[Stored records]

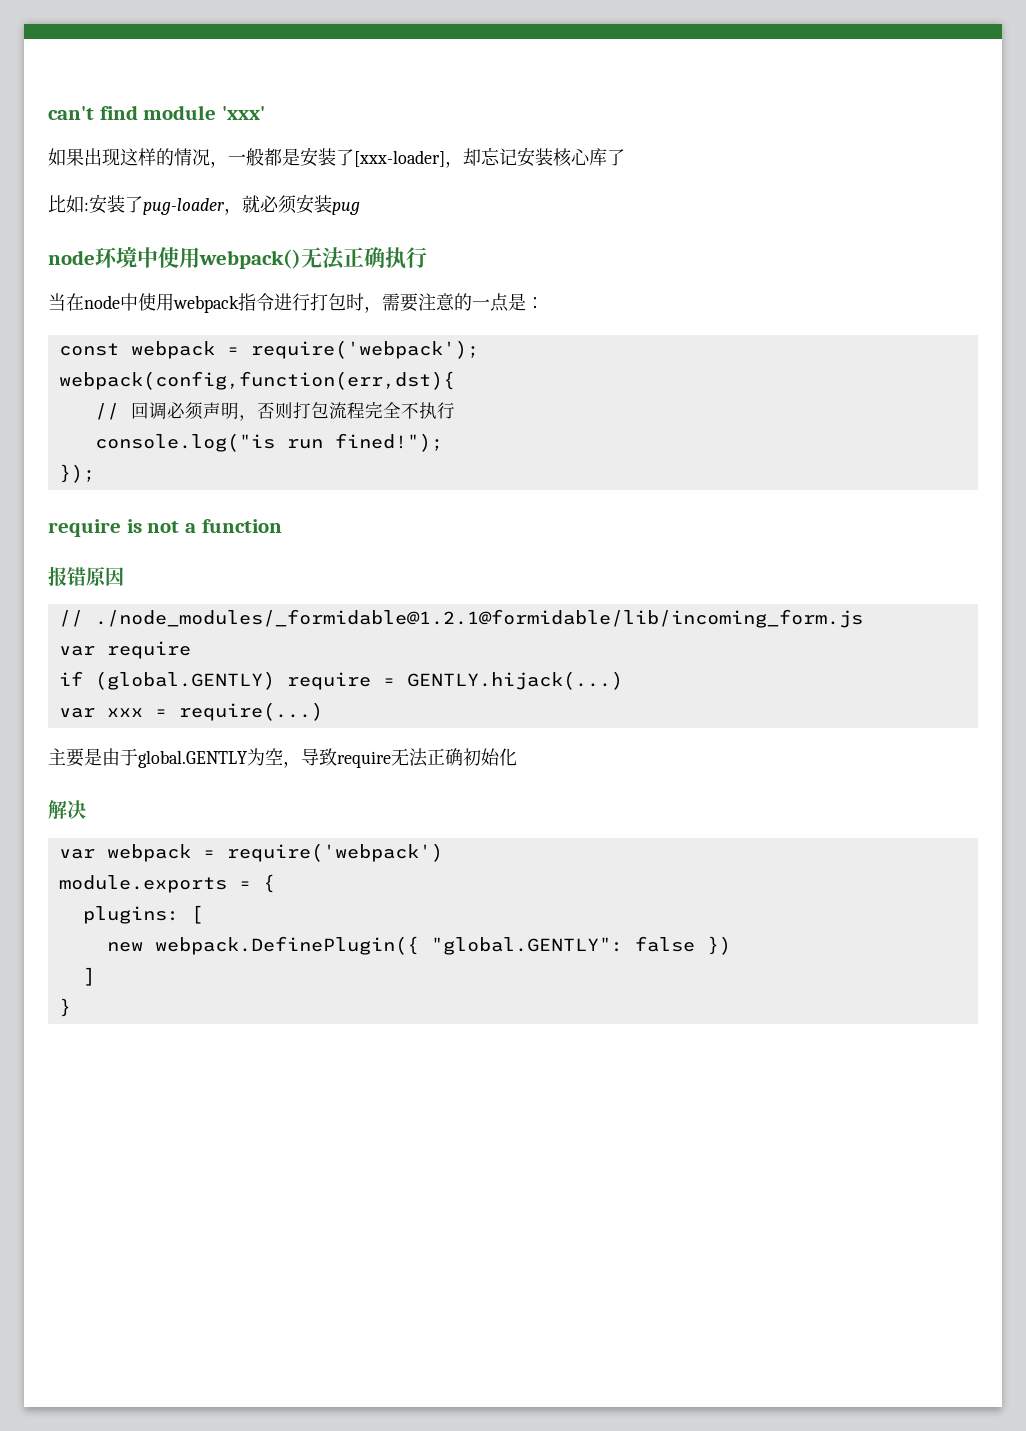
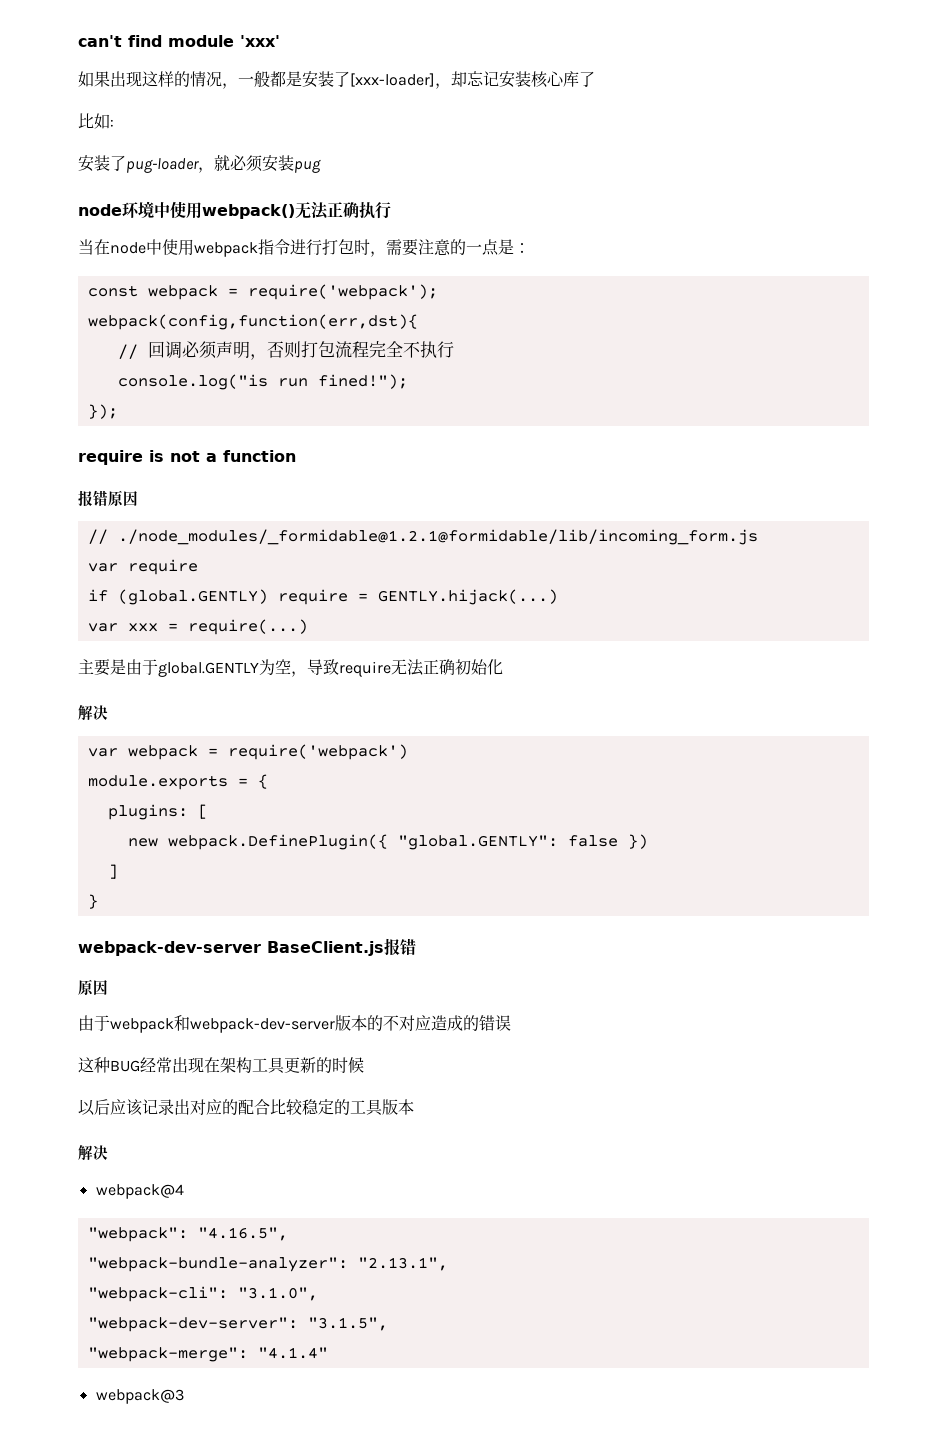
(89, 206) none -> (114, 123) //
(71, 1007) none -> [78,938,416,956] [78,979,108,996] [78,1015,511,1033] [78,1057,364,1074] [78,1099,414,1116] [78,1145,108,1160] [95,1184,184,1199] [87,1227,288,1242] [87,1257,448,1272] [87,1286,318,1302] [87,1317,388,1332] [87,1347,328,1362] [95,1389,184,1404] // webpack-dev-server BaseClient.js报错 // 原因 // 由于webpack和webpack-dev-server版本的不对应造成的错误 // 这种BUG经常出现在架构工具更新的时候 // 以后应该记录出对应的配合比较稳定的工具版本 // 解决 // webpack@4 // "webpack": "4.16.5", // "webpack-bundle-analyzer": "2.13.1", // "webpack-cli": "3.1.0", // "webpack-dev-server": "3.1.5", // "webpack-merge": "4.1.4" // webpack@3

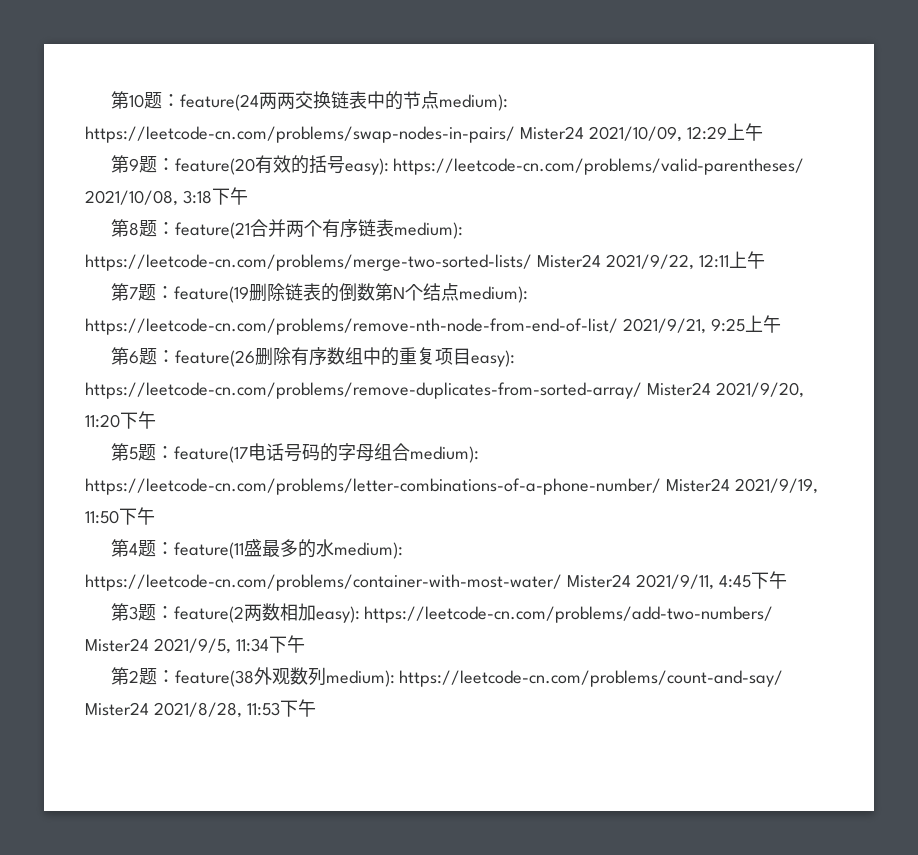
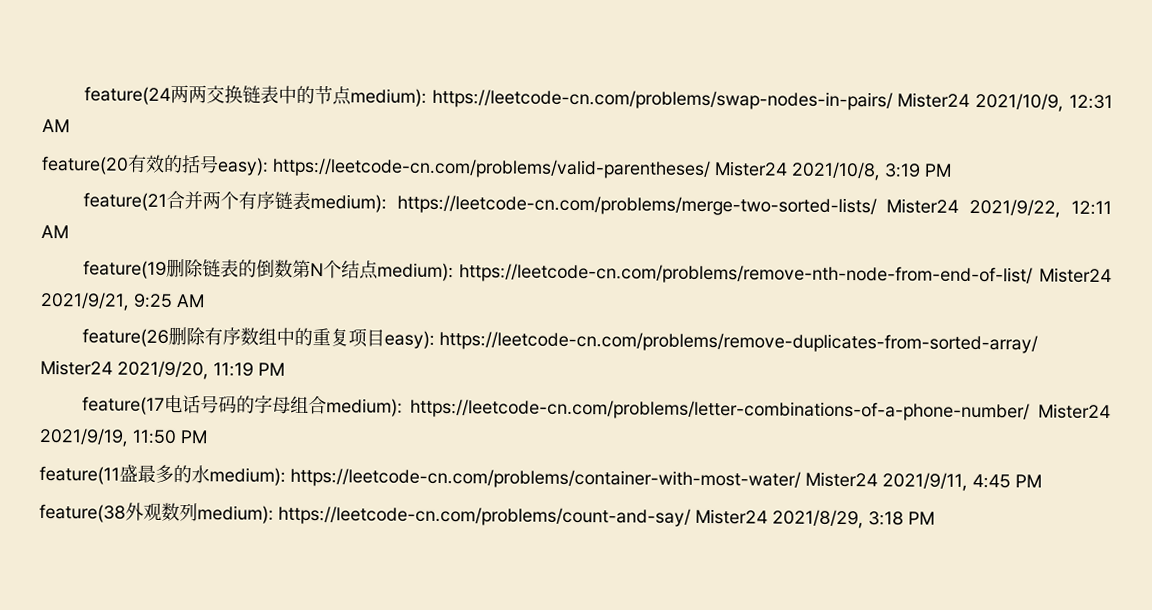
[110,91,180,109] 第10题： -> (83, 95) none
[588,123,763,142] [110,155,175,173] 2021/10/09, 12:29上午 // 第9题： -> [975,92,1113,112] [42,118,70,133] 2021/10/9, 12:31 AM //
[85,187,248,206] [110,219,175,237] 2021/10/08, 3:18下午 // 第8题： -> [714,161,952,181] Mister24 2021/10/8, 3:19 PM //
[728,251,765,269] [110,283,174,301] 上午 // 第7题： -> [41,224,69,239] AM //
(618, 326) none -> [1039,267,1112,284] Mister24
[744,315,781,333] [110,347,175,365] 上午 // 第6题： -> [176,294,205,308] AM //
[85,411,156,429] [110,443,174,461] 11:20下午 // 第5题： -> [213,362,285,377] 11:19 PM //
[119,507,155,525] [110,539,174,557] 下午 // 第4题： -> [180,430,208,444] PM //
[750,571,787,589] [110,603,774,623] [85,635,305,654] [110,667,175,685] 下午 // 第3题：feature(2两数相加easy): https://leetcode-cn.com/problems/add-two-numbers/ Mister24 2021/9/5, 11:34下午 // 第2题： -> [1015,474,1042,488] PM //
[153,699,316,718] 2021/8/28, 11:53下午 -> [772,509,935,529] 2021/8/29, 3:18 PM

• YOUR TASK: Only the lines from the line with "[119,507,155,525] [110,539,174,557] 下午" to the final line of the entries are to be returned, each exactly as written, both ends included.

• ANSWER TO THE PROBLEM:
[119,507,155,525] [110,539,174,557] 下午 // 第4题： -> [180,430,208,444] PM //
[750,571,787,589] [110,603,774,623] [85,635,305,654] [110,667,175,685] 下午 // 第3题：feature(2两数相加easy): https://leetcode-cn.com/problems/add-two-numbers/ Mister24 2021/9/5, 11:34下午 // 第2题： -> [1015,474,1042,488] PM //
[153,699,316,718] 2021/8/28, 11:53下午 -> [772,509,935,529] 2021/8/29, 3:18 PM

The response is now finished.